DATA EXTRACTS:
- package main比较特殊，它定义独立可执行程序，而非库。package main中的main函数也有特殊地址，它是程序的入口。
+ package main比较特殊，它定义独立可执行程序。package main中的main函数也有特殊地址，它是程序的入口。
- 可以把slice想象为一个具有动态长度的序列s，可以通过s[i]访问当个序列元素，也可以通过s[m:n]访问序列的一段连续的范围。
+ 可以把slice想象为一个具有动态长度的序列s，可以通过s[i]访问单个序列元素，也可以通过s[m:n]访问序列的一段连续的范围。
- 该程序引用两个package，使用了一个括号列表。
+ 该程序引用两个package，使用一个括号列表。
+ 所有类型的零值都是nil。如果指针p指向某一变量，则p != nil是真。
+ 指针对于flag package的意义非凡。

==

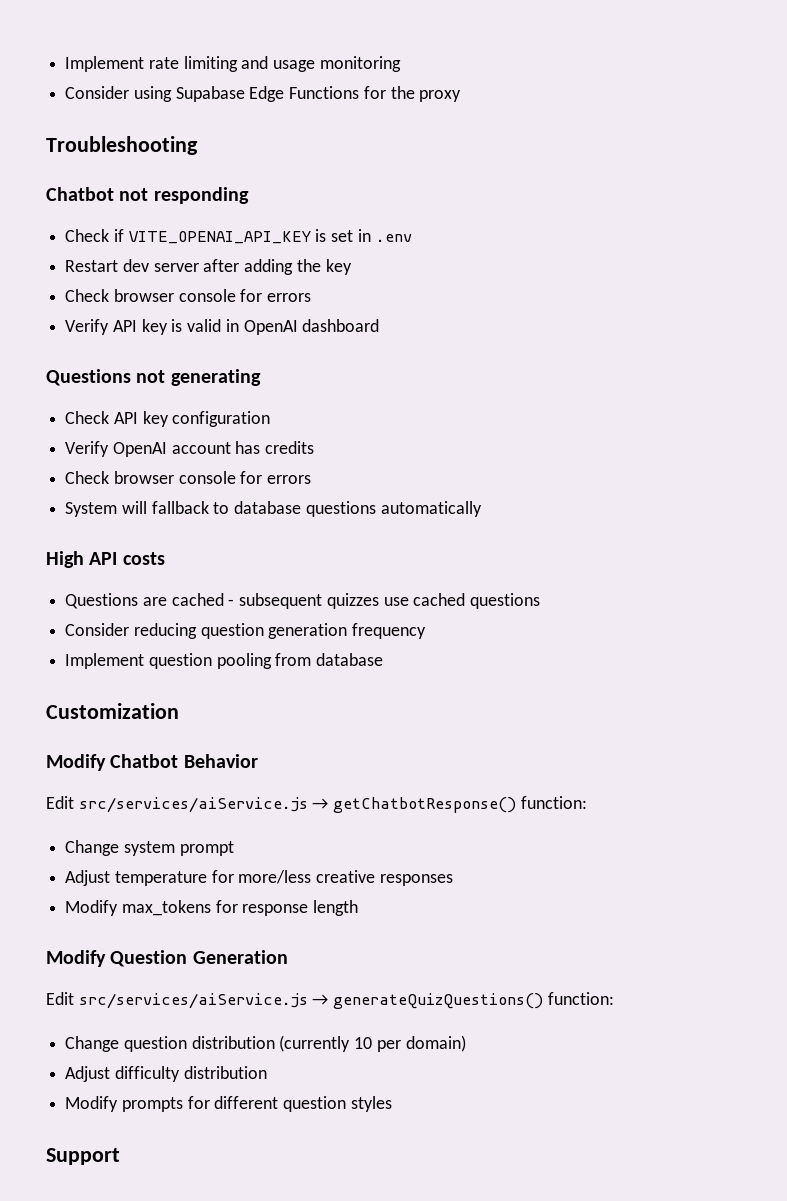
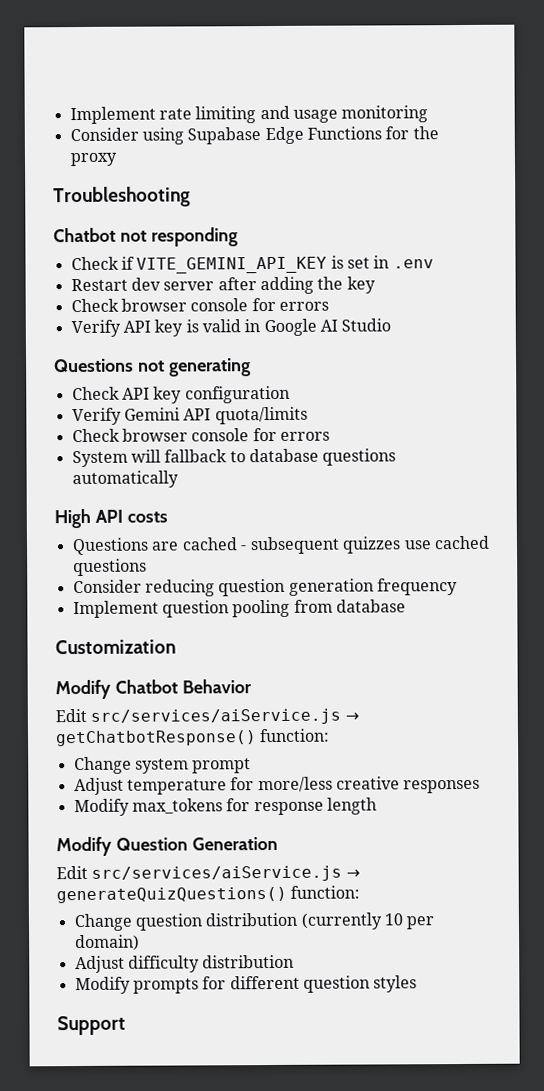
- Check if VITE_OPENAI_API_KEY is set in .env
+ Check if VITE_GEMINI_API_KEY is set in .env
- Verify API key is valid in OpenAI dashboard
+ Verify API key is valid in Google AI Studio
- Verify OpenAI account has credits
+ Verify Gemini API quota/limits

DIRECTIONS FOR THIS TASK: For this exercise, please output exactly the lines above starting at the line with "- Verify API key is valid in OpenAI dashboard" and ending at the line with "Gemini API quota/limits", ends included.

WORKED SOLUTION:
- Verify API key is valid in OpenAI dashboard
+ Verify API key is valid in Google AI Studio
- Verify OpenAI account has credits
+ Verify Gemini API quota/limits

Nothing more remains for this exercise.